Rozdział 7

3.2K 99 18
                                    

Valerie

Był potworem.

Przeżyłam w życiu wiele mrożących krew w żyłach chwili i poznałam jeszcze więcej osób, którzy je powodowali, ale nic nie dorównywało spotkaniu z Lucą na korytarzu. Gniew mieszał się ze strachem, gdy patrzyłam w jego oczy. Po raz pierwszy zobaczyłam w nim jakąś emocję, ale jego rozbawienie mną i sytuacją sprawiło, że krew w moich żyłach niemal wrzała. Za każdym razem, gdy otwierał usta, aby coś powiedzieć, po moich plecach przechodził dreszcz niepokoju. Myślałam o Parkerze i Tomie, kiedy położył na mnie swoje szorstkie dłonie i zastanawiałam się, czy to od nich zginęli.

Czułam, jakbym umierała z każdym jego słowem i ciepłym oddechem, który owiewał moją twarz.

Kilka minut po jego odejściu nie ruszyłam się ani krok, pewna, że moje nogi przyrosły do podłogi. Patrzyłam na ostrze noża, gdzie znajdowała się jego krew i nie mogłam uwierzyć, że mnie nie zabił. Po słowach Ave i
tym, że zamordował moich niewinnych ochroniarzy, byłam pewna, że wyciągnie własny nóż i wbije mi go w brzuch.

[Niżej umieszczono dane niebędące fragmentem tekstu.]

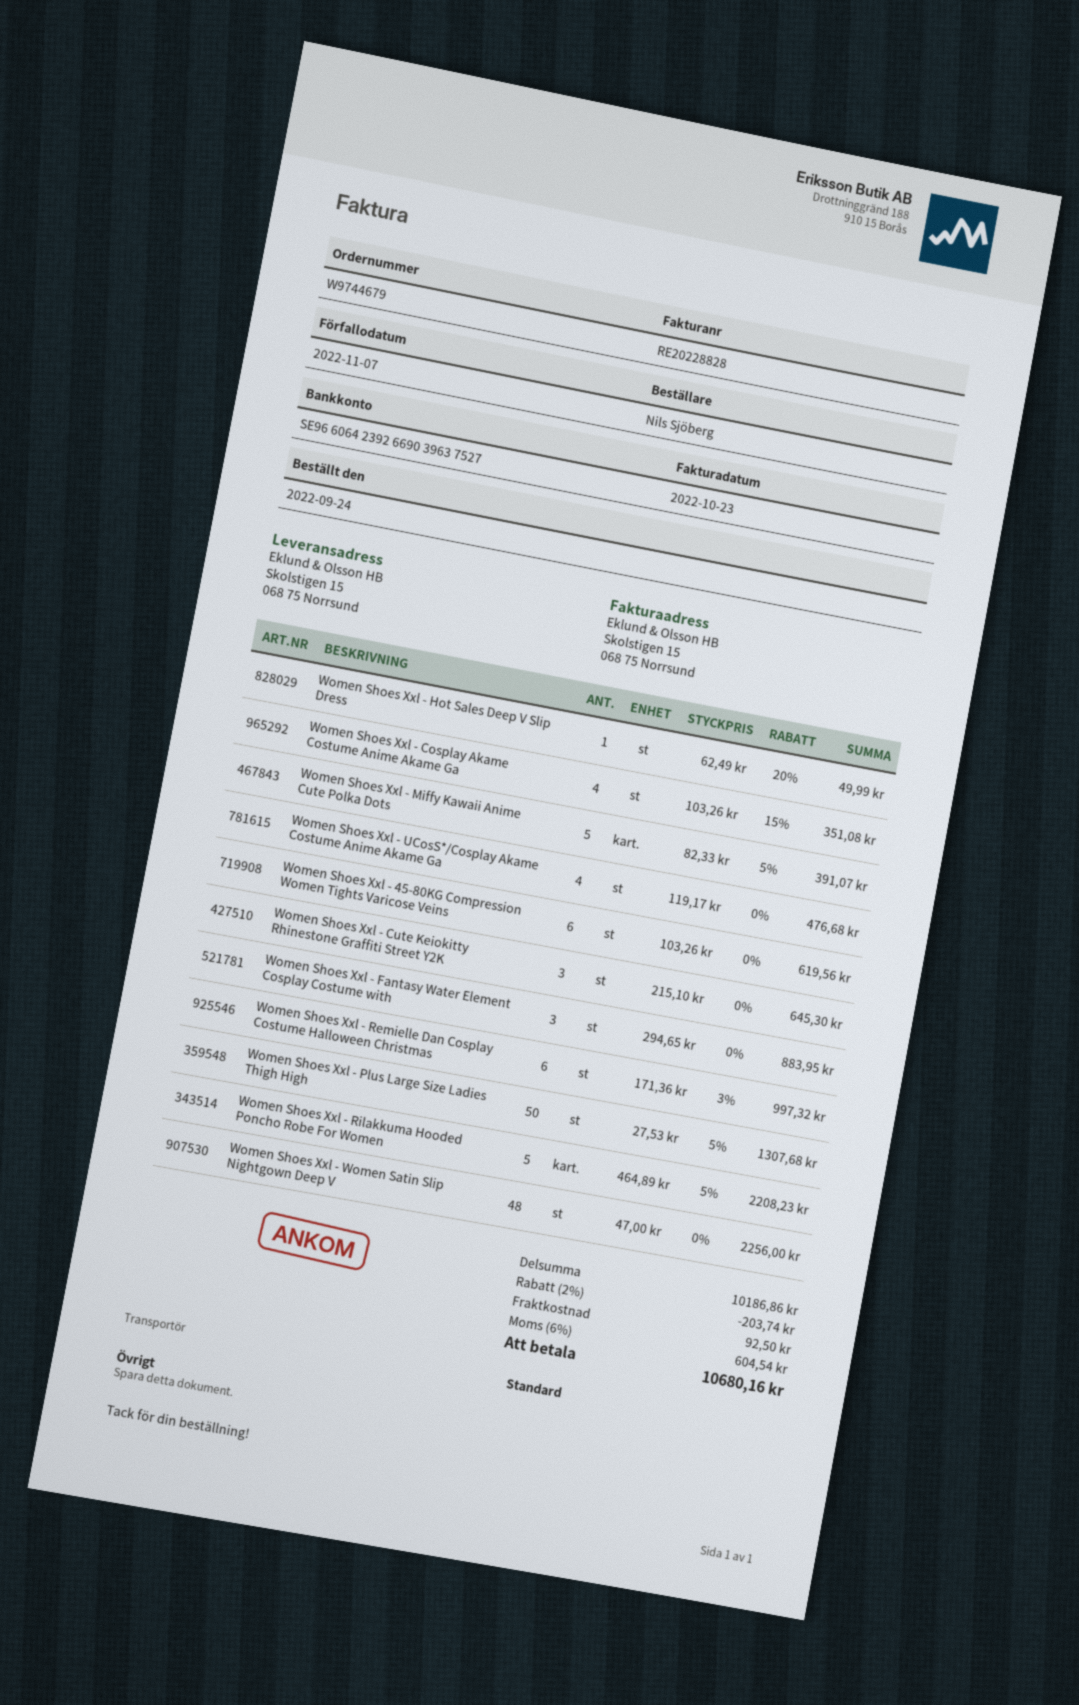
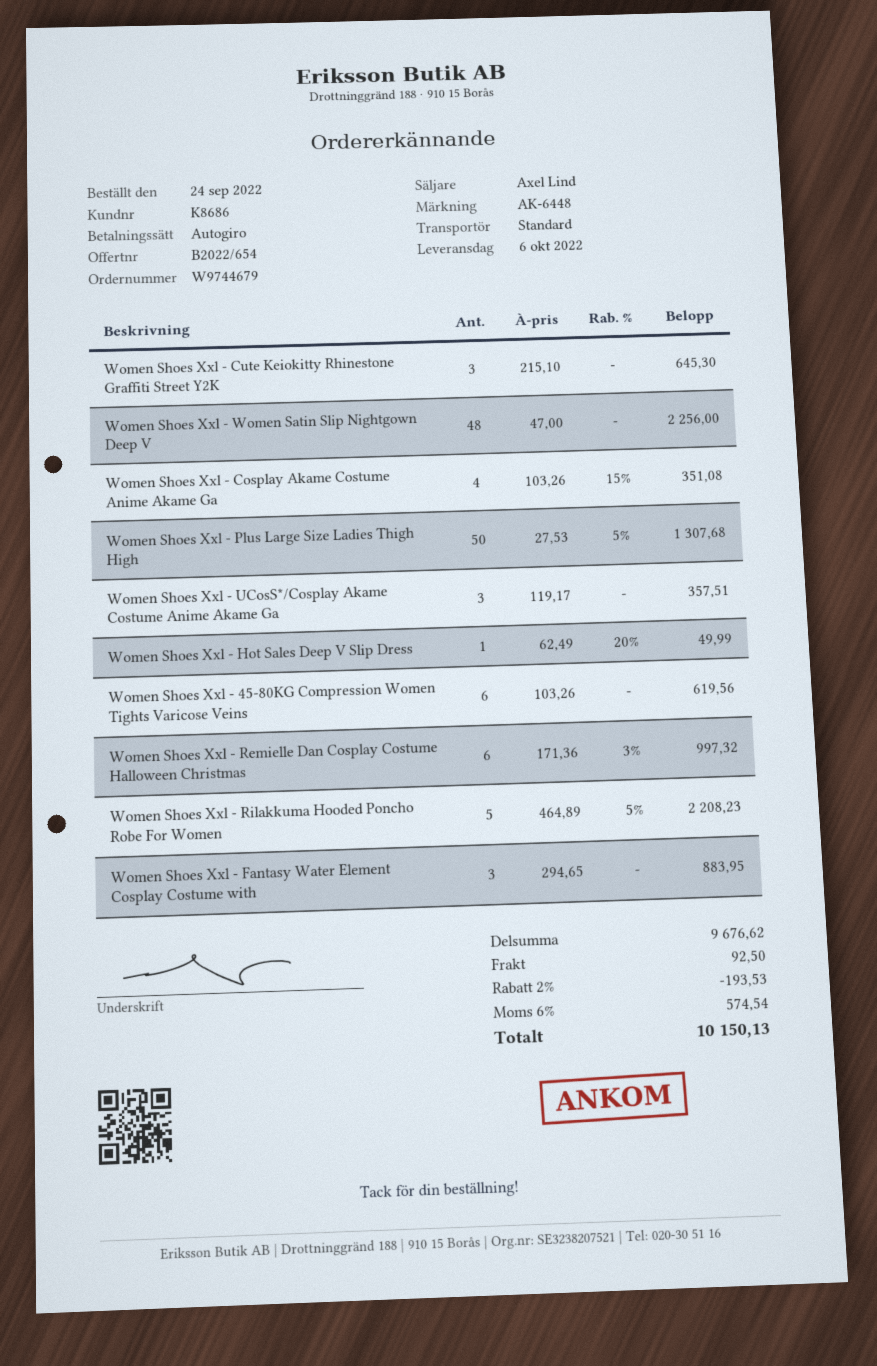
Women Shoes Xxl - Miffy Kawaii Anime Cute Polka Dots: 5 x 82.33 - 5% = 391.07 -> none
Women Shoes Xxl - UCosS*/Cosplay Akame Costume Anime Akame Ga: 4 x 119.17 = 476.68 -> 3 x 119.17 = 357.51
subtotal: 10186.86 -> 9676.62
discount: 2% = 203.74 -> 2% = 193.53
tax: 6% = 604.54 -> 6% = 574.54
total: 10680.16 -> 10150.13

Słysząc śmiechy innych studentów w oddali, wróciłam do rzeczywistości. Wrzuciłam brudny nóż do torebki, nie zważając na pozostałe rzeczy w torbie. Musiałam się stamtąd wynieść i to natychmiast.

Szłam do samochodu, w którym czekał Dean i nowy ochroniarz, o wiele szybszym krokiem niż zazwyczaj. Próbowałam się uspokoić, nie chcąc wzbudzać podejrzeń. Powinnam była im powiedzieć. Całe moje ciało wibrowało z potrzeby, aby to zrobić. Ale nie mogłam. Złożyliby raport ojcu, a nie chciałam martwić go jeszcze bardziej.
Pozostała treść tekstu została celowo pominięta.